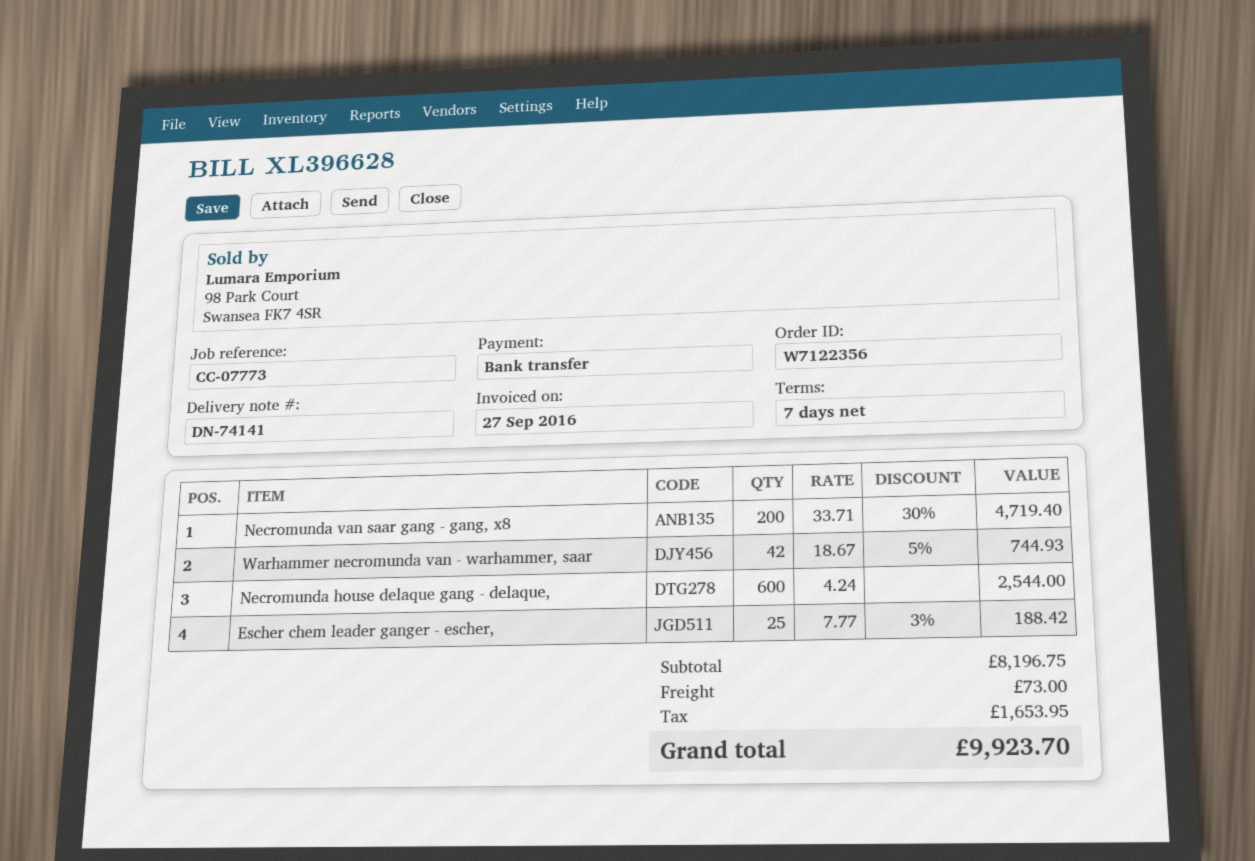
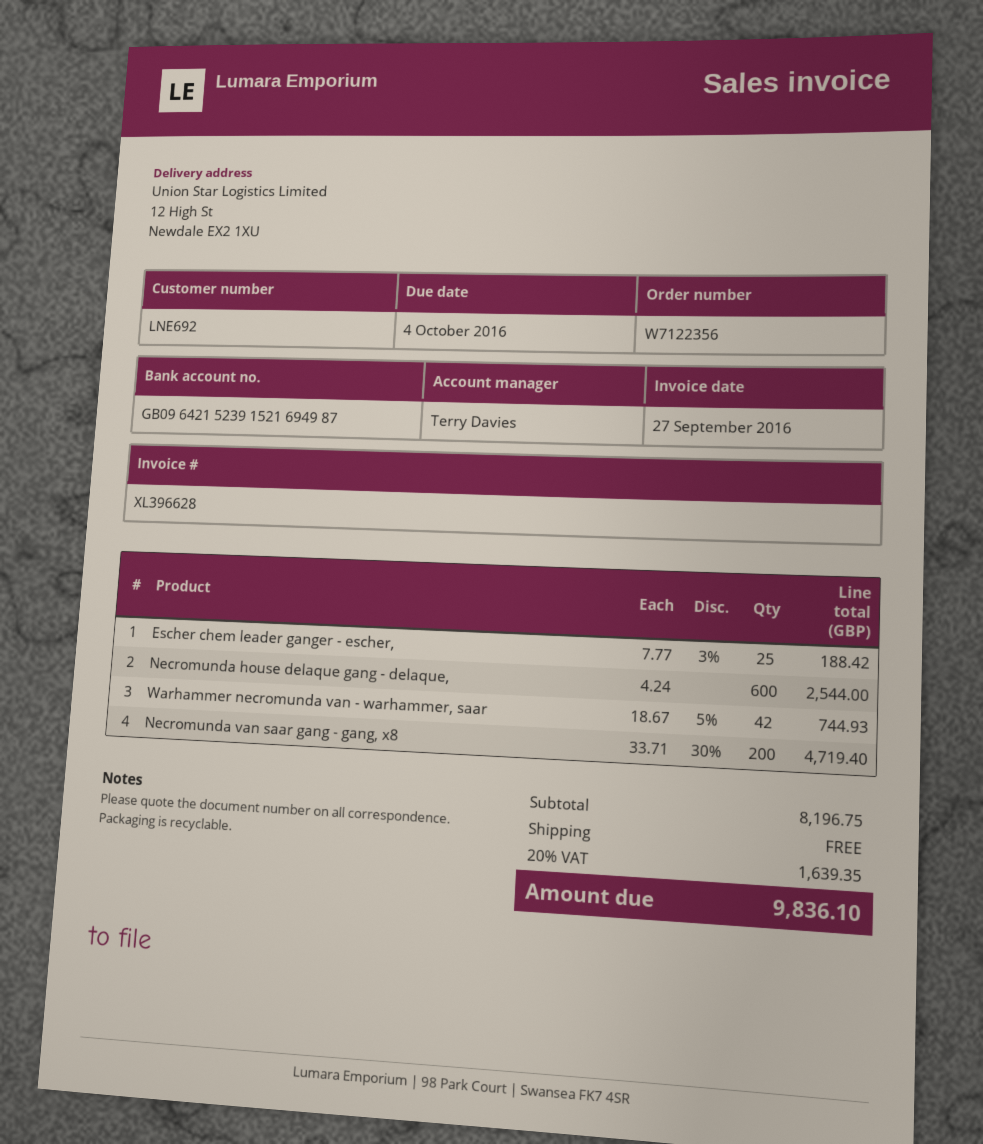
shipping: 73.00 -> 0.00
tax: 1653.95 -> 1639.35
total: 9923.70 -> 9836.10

==

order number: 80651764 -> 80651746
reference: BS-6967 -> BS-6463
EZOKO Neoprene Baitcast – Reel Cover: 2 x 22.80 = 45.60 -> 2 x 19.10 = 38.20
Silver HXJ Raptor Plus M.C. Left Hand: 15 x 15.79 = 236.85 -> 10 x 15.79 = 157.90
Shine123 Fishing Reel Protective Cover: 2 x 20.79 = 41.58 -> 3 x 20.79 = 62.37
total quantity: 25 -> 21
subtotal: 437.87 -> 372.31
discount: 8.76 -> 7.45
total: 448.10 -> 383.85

■ TASK REQUIREMENTS: From the listing above, output exactly the run of lines that starts with the line containing "shipping: 73.00 -> 0.00" and ends with the line containing "total: 9923.70 -> 9836.10".

■ OUTPUT FOR THIS EXERCISE:
shipping: 73.00 -> 0.00
tax: 1653.95 -> 1639.35
total: 9923.70 -> 9836.10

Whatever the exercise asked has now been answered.